◆ EXERCISE AIM
Only the lines from the one with "- 費無料で還元率最大1.125%" through the end of the data are wanted, copied exactly.

◆ SOURCE DATA
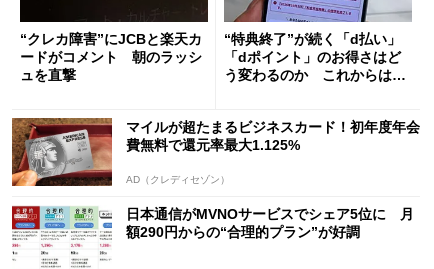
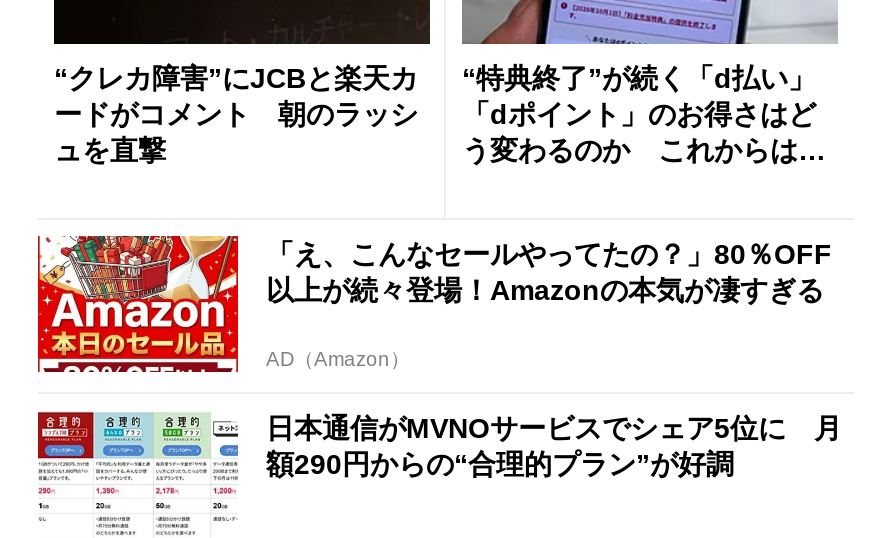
- [image]
- マイルが超たまるビジネスカード！初年度年会
- 費無料で還元率最大1.125%
+ [image]
+ 「え、こんなセールやってたの？」80％OFF
+ 以上が続々登場！Amazonの本気が凄すぎる

- AD（クレディセゾン）
+ AD（Amazon）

◆ RESULT
- 費無料で還元率最大1.125%
+ [image]
+ 「え、こんなセールやってたの？」80％OFF
+ 以上が続々登場！Amazonの本気が凄すぎる

- AD（クレディセゾン）
+ AD（Amazon）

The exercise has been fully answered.